Shickered As He Could Be
What ancient tale of trickery and revenge lies behind this jokey song, common all over Europe and turning up frequently in America and Australia? In the ballad books it's called Our Goodman, but singers usually give it some such title as Five Nights Drunk. In Australian. 'shickered' means drunk; the term comes from Yiddish. A man comes home to find another man's horse, sword, cloak etc. where his should be. Like an epic hero he asks in formula fashion: Whose horse is this? Whose sword? Whose cloak? Each time the adulterous wife insists that his eyes deceive him, and that the objects are really a cow, a spit, a bed-sheet. etc. Only at the end of the ballad does the husband's rival appear, as a head on the pillow. No struggle takes place; there is no retribution; a joke's a joke and that's that. Yet somehow in the form and atmosphere of the song, there's a sense of something beyond the joke, something that suggests important things had happened before the song begins and that perhaps terrible events may occur after the song has ended.
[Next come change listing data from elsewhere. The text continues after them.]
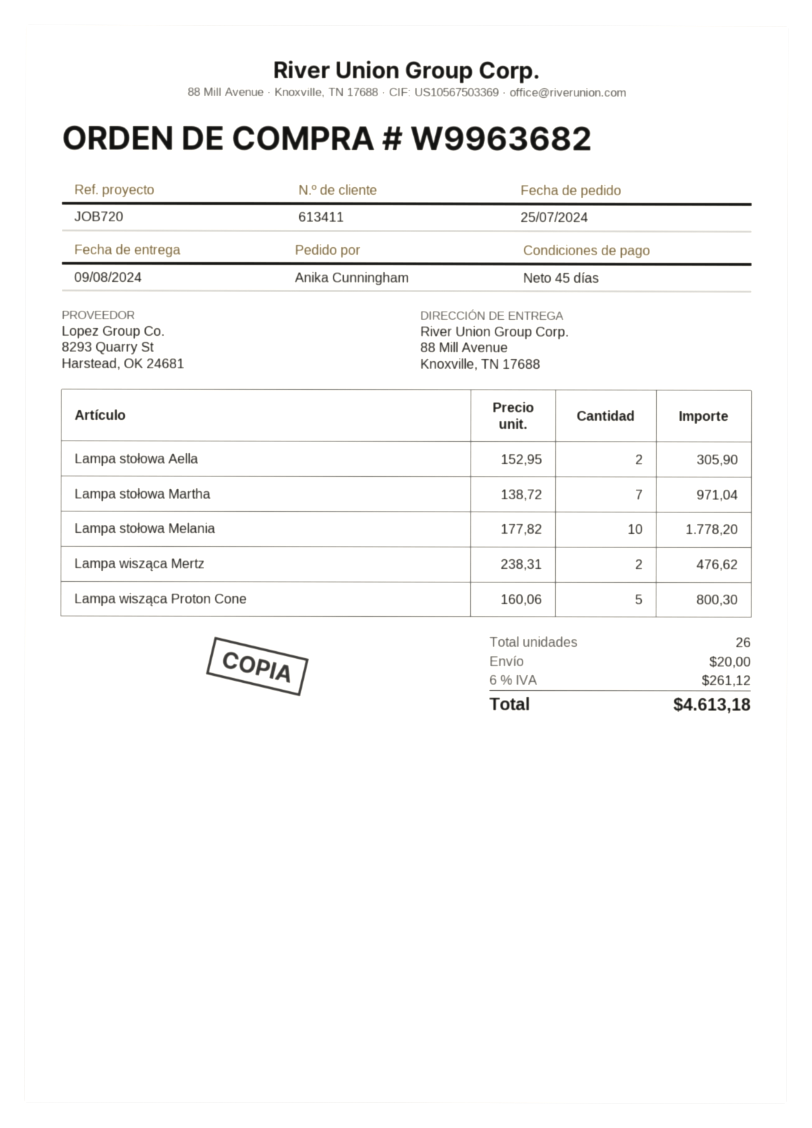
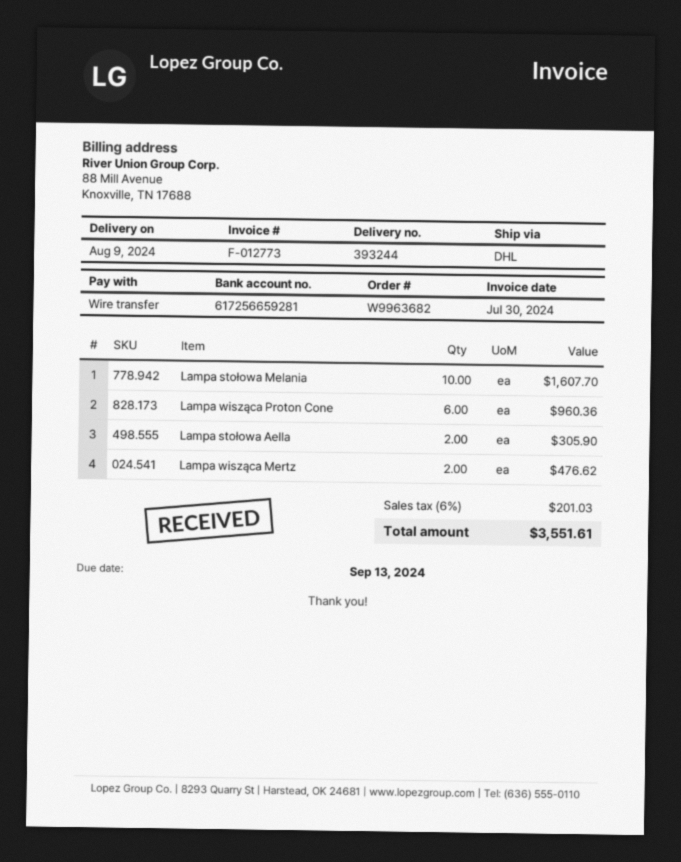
Lampa stołowa Martha: 7 for 971.04 -> none
Lampa stołowa Melania: 10 for 1778.20 -> 10 for 1607.70
Lampa wisząca Proton Cone: 5 for 800.30 -> 6 for 960.36
shipping: 20.00 -> none
tax: 6% = 261.12 -> 6% = 201.03
total: 4613.18 -> 3551.61

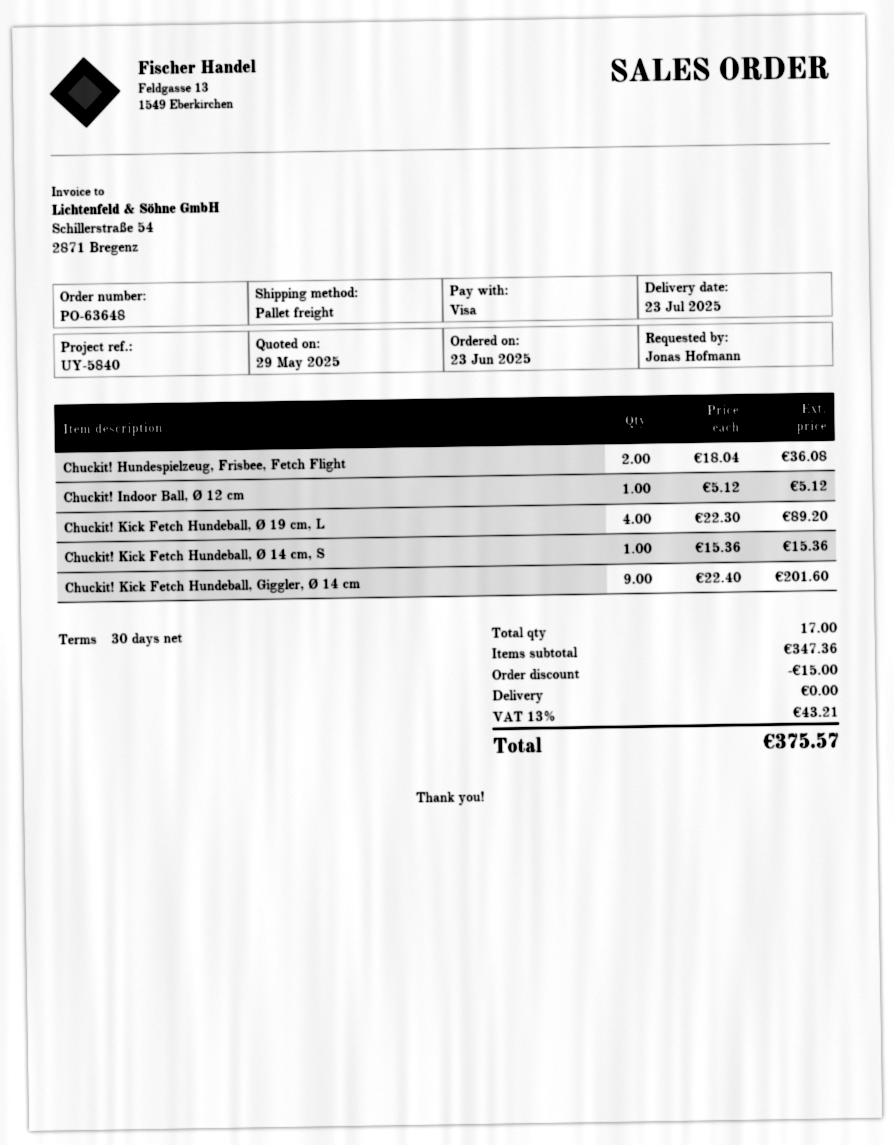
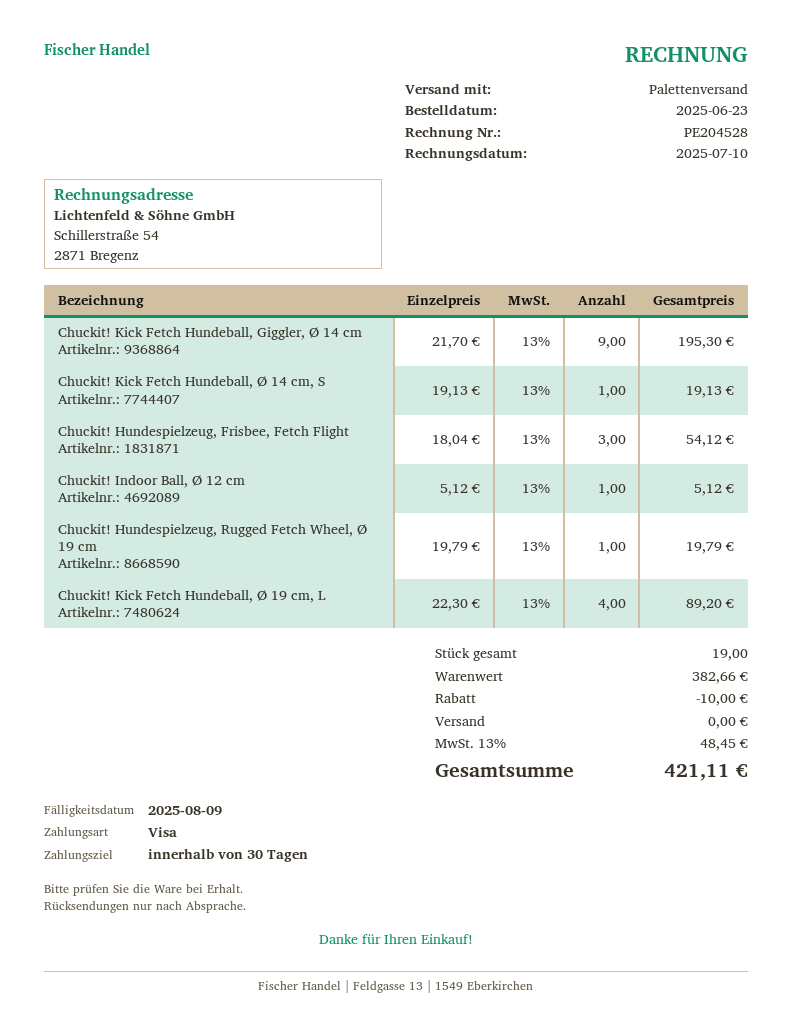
Chuckit! Hundespielzeug, Frisbee, Fetch Flight: 2 x 18.04 = 36.08 -> 3 x 18.04 = 54.12
Chuckit! Kick Fetch Hundeball, Ø 14 cm, S: 1 x 15.36 = 15.36 -> 1 x 19.13 = 19.13
Chuckit! Kick Fetch Hundeball, Giggler, Ø 14 cm: 9 x 22.40 = 201.60 -> 9 x 21.70 = 195.30
Chuckit! Hundespielzeug, Rugged Fetch Wheel, Ø 19 cm: none -> 1 x 19.79 = 19.79
total quantity: 17 -> 19
subtotal: 347.36 -> 382.66
discount: 15.00 -> 10.00
tax: 13% = 43.21 -> 13% = 48.45
total: 375.57 -> 421.11

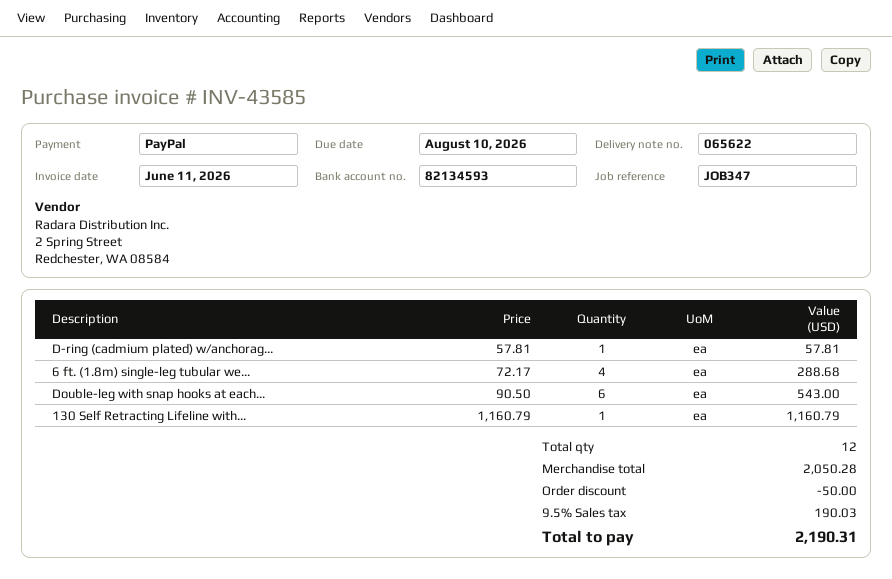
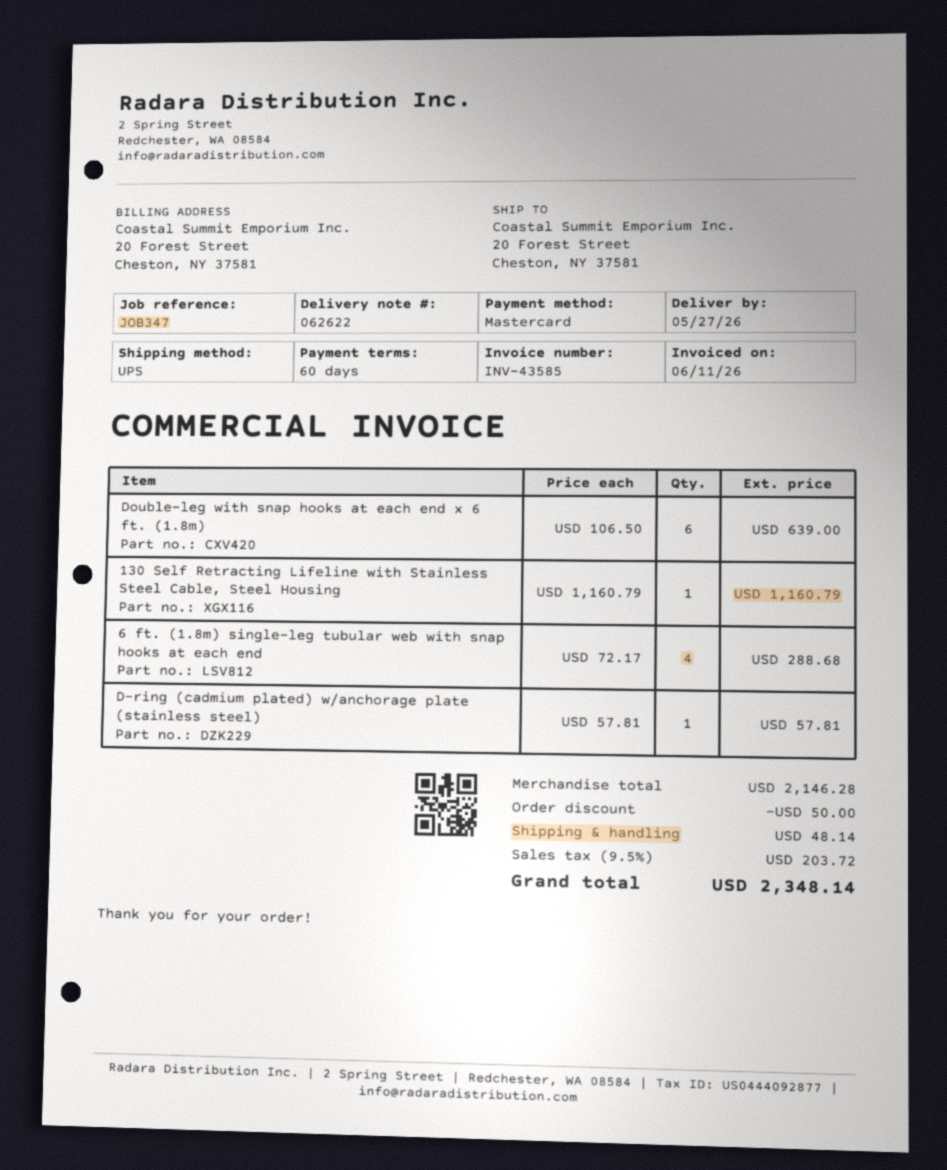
delivery note number: 065622 -> 062622
payment method: PayPal -> Mastercard
Double-leg with snap hooks at each...: 6 x 90.50 = 543.00 -> 6 x 106.50 = 639.00
subtotal: 2050.28 -> 2146.28
shipping: none -> 48.14
tax: 9.5% = 190.03 -> 9.5% = 203.72
total: 2190.31 -> 2348.14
What is now a comic song may be but a portion of another ballad, an old and tragic tale of adultery and revenge whose most formal, most memorable passage has broken off and now lives on as a burlesque. The Australian version here is brief, cut to the bone, shorn of its 'classical' trimmings of horse and cow, cloak and bed-sheet, etc.. but acquiring native accessories of stockwhip and mousing-snake. The latter may need explanation: in parts of the outback mice are plentiful but cats are few. So some people take snakes as household pets, to keep the mice down: they snuggle in comfort, drink milk from a saucer, work by night.